> _YOUR TASK_
Every line with the word "value" in it should be extracted from the data that follows.

> _DATA TO EXAMINE_
=-=-=

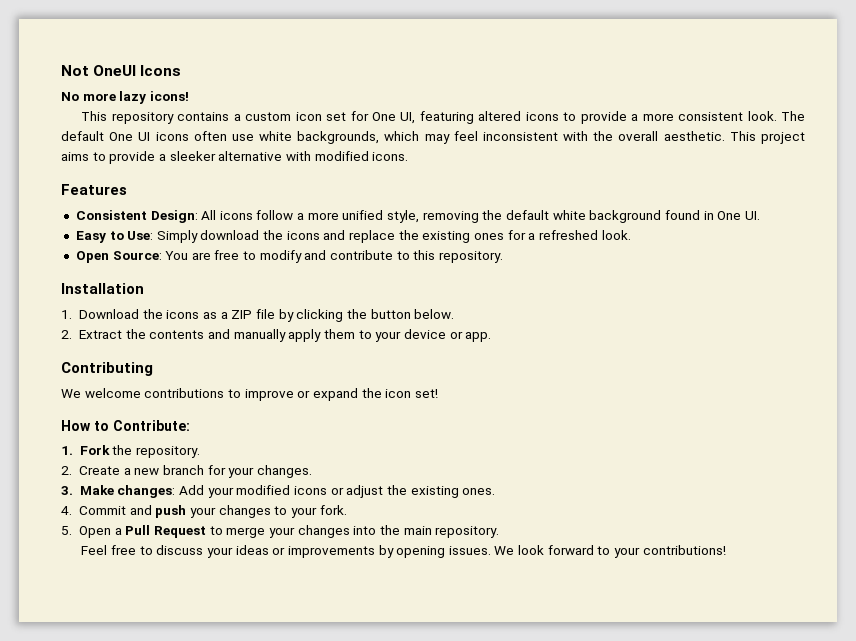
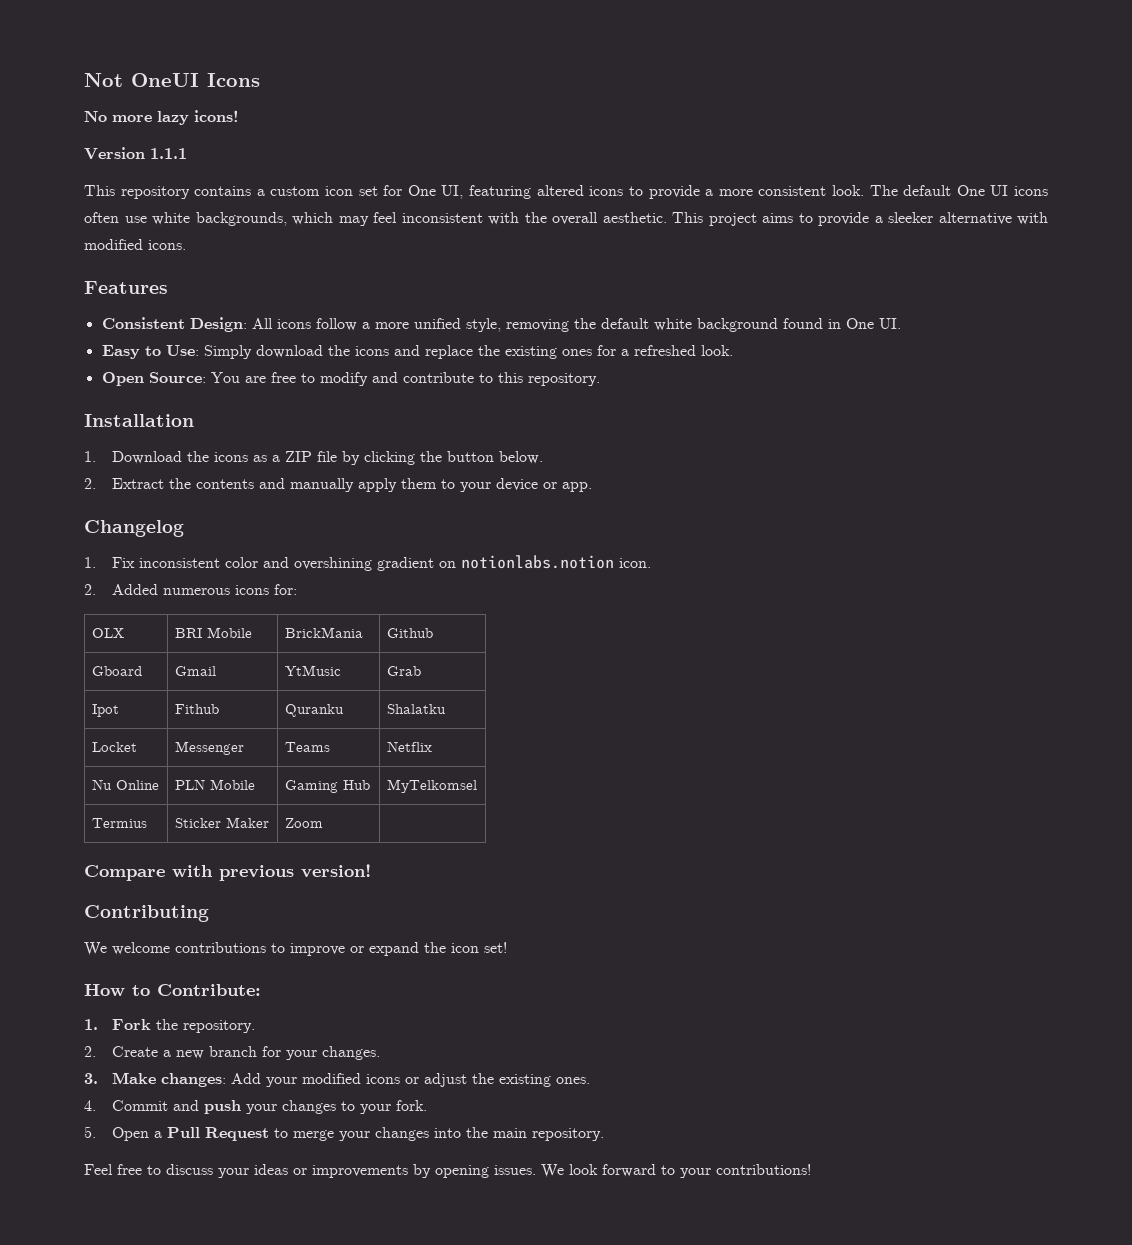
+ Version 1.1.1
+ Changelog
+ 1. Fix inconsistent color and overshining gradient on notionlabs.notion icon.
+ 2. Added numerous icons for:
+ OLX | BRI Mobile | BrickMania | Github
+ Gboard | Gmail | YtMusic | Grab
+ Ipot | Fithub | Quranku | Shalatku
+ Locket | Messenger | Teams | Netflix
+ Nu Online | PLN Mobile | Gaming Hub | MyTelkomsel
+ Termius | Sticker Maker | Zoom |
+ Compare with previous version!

=-=-=

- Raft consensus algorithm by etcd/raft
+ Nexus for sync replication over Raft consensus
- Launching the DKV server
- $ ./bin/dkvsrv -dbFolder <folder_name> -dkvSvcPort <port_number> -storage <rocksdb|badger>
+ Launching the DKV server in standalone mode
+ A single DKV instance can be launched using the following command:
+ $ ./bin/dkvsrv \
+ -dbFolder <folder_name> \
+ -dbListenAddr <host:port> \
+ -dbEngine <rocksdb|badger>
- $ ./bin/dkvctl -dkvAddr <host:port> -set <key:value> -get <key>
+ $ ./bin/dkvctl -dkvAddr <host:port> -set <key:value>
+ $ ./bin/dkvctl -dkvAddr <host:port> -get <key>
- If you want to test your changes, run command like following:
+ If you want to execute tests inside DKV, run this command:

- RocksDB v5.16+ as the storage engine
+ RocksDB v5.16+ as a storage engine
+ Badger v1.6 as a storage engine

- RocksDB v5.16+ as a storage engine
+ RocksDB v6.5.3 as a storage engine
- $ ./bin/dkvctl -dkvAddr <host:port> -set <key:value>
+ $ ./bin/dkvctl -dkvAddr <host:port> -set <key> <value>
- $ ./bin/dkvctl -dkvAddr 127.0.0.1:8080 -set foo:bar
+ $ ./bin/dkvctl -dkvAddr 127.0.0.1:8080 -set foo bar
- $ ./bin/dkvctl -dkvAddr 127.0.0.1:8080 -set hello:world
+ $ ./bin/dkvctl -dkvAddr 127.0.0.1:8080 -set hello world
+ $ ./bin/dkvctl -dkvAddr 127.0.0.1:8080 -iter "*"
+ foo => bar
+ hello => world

=-=-=

> _ANSWER BELOW_
- $ ./bin/dkvctl -dkvAddr <host:port> -set <key:value> -get <key>
+ $ ./bin/dkvctl -dkvAddr <host:port> -set <key:value>
- $ ./bin/dkvctl -dkvAddr <host:port> -set <key:value>
+ $ ./bin/dkvctl -dkvAddr <host:port> -set <key> <value>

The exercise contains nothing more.